No vendor ranking shortcuts
The site does not produce a single composite leaderboard that purports to rank all frontier models against each other. Different benchmarks measure different things. A composite ranking would hide the trade-offs that matter for production model selection.
Refresh cadence
SOTA benchmark scores are re-verified quarterly against the official leaderboard for each benchmark. Cluster-head queries (the benchmarks the site has the strongest position on in search, currently SWE-bench Verified, MMLU-Pro, GPQA-Diamond, AgentBench, WebArena) are checked monthly. The last full verification pass closed on May 2026.
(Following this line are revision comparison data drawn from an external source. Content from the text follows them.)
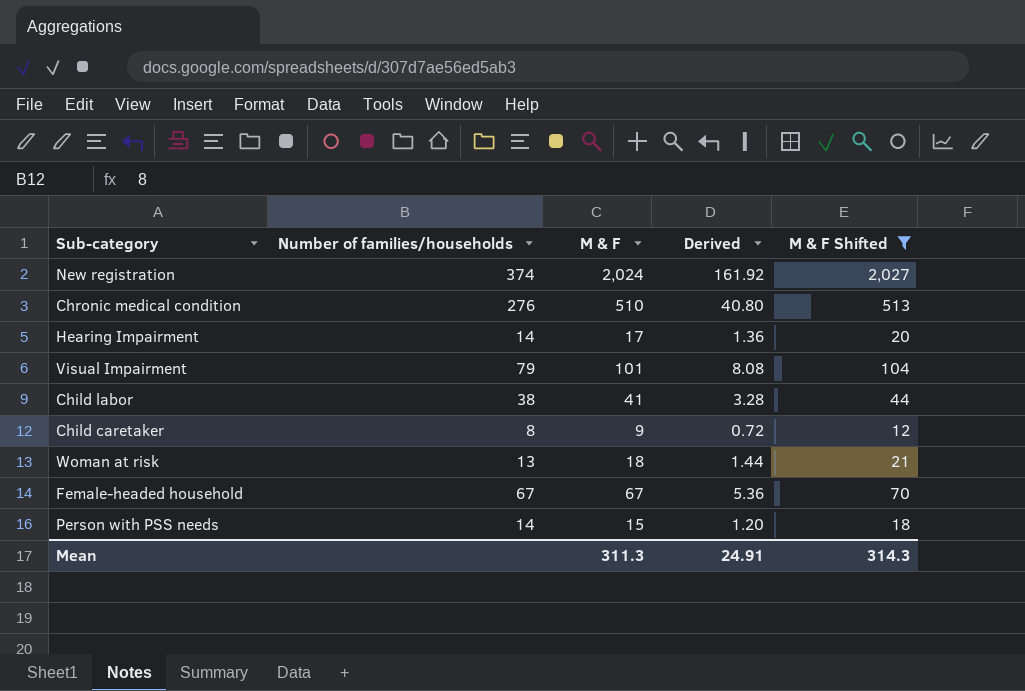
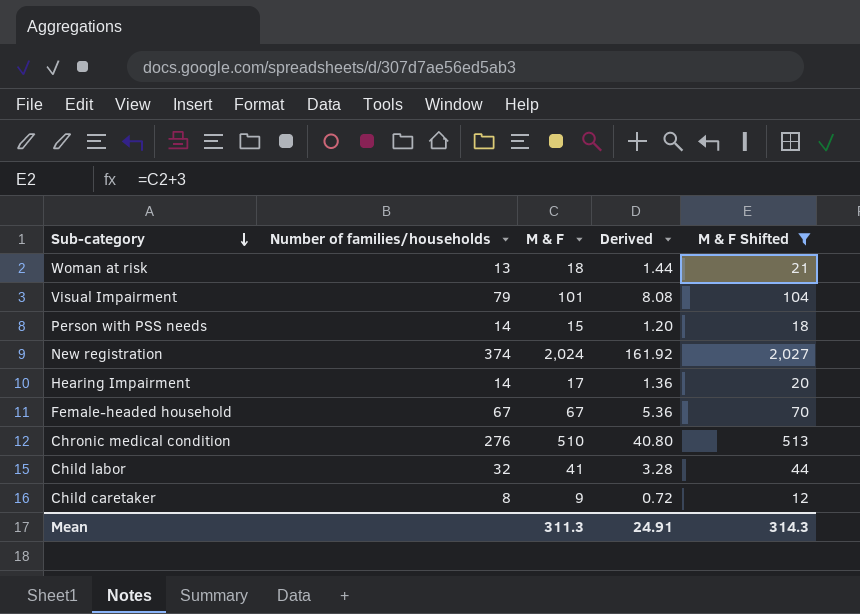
row order: none -> Sub-category descending
Child labor | Number of families/households: 38 -> 32

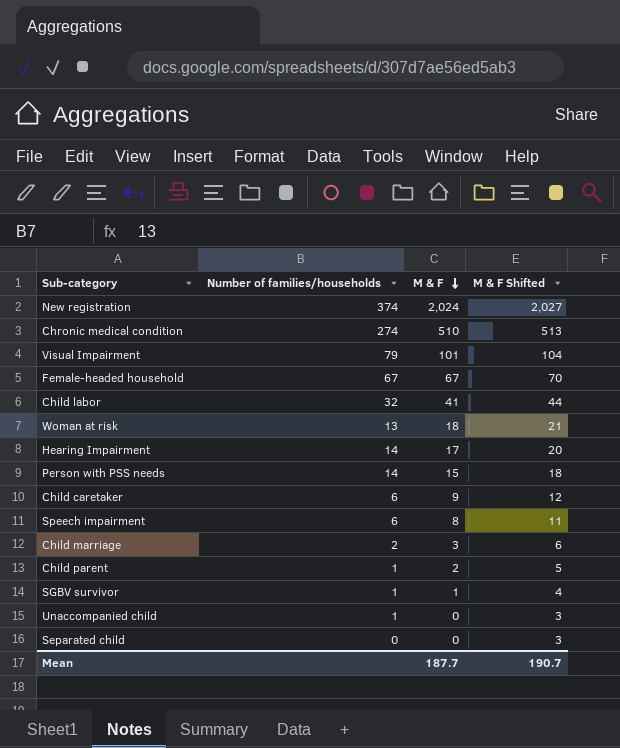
filter: M & F Shifted >= 12 -> none
row order: Sub-category descending -> M & F descending
column Derived | formula: [M & F] * 0.08 -> none
Chronic medical condition | Number of families/households: 276 -> 274
Child caretaker | Number of families/households: 8 -> 6
Mean | M & F: 311.3 -> 187.7
Mean | M & F Shifted: 314.3 -> 190.7

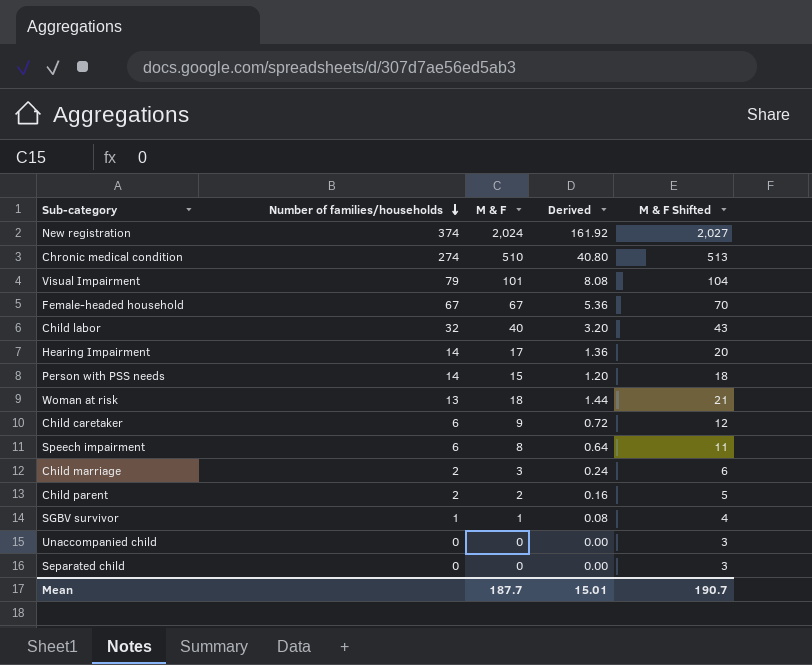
row order: M & F descending -> Number of families/households descending
column Derived | formula: none -> [M & F] * 0.08
Child labor | M & F: 41 -> 40
Child labor | M & F Shifted: 44 -> 43
Child parent | Number of families/households: 1 -> 2
Unaccompanied child | Number of families/households: 1 -> 0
The verification date is held in a single constant (LAST_VERIFIED_DATE) in src/lib/schema.ts. Footer text, schema dateModified, and visible headings all read from that single source. This is a deliberate design choice so cosmetic-refresh leaks (rolling a date forward without doing the underlying verification work) are structurally prevented.
Disclosures
- 01.No affiliate parameters on benchmark or vendor URLs cited in editorial content.
- 02.Some links on the /tools-compared page may route through affiliate URLs to evaluation tool vendors. Tool order on that page is alphabetical by category, not influenced by affiliate status.
- 03.Not affiliated with Anthropic, OpenAI, Google, Meta, Mistral, Cohere, AWS Bedrock, Azure OpenAI, or any other listed model vendor.
- 04.Not affiliated with Braintrust, Langfuse, LangSmith, Arize, DeepEval, Patronus, Helicone, PromptLayer, or any other listed eval-tool vendor.
- 05.Not affiliated with Princeton, Stanford, OpenAI, Allen AI, EleutherAI, LMSYS, HuggingFace, or any benchmark-producing organisation.
Contact and corrections
Corrections welcome. If you find a misquoted score, an out-of-date capture date, a missing N-shot setting, a methodology error, or a citation that does not resolve to the claimed source, email editor@benchmarkingagents.com and the correction will land in the next refresh pass.
Five business days is the target response window. For substantive corrections (not just a typo) the corrected page also adds a short corrigendum note at the bottom and rolls the dateModified forward in the schema. Cosmetic typos roll silently.
For commercial enquiries (sponsored content, paid placements, lead-routing arrangements) the answer is no. The site is a reference, and accepting any of those would compromise the editorial position above.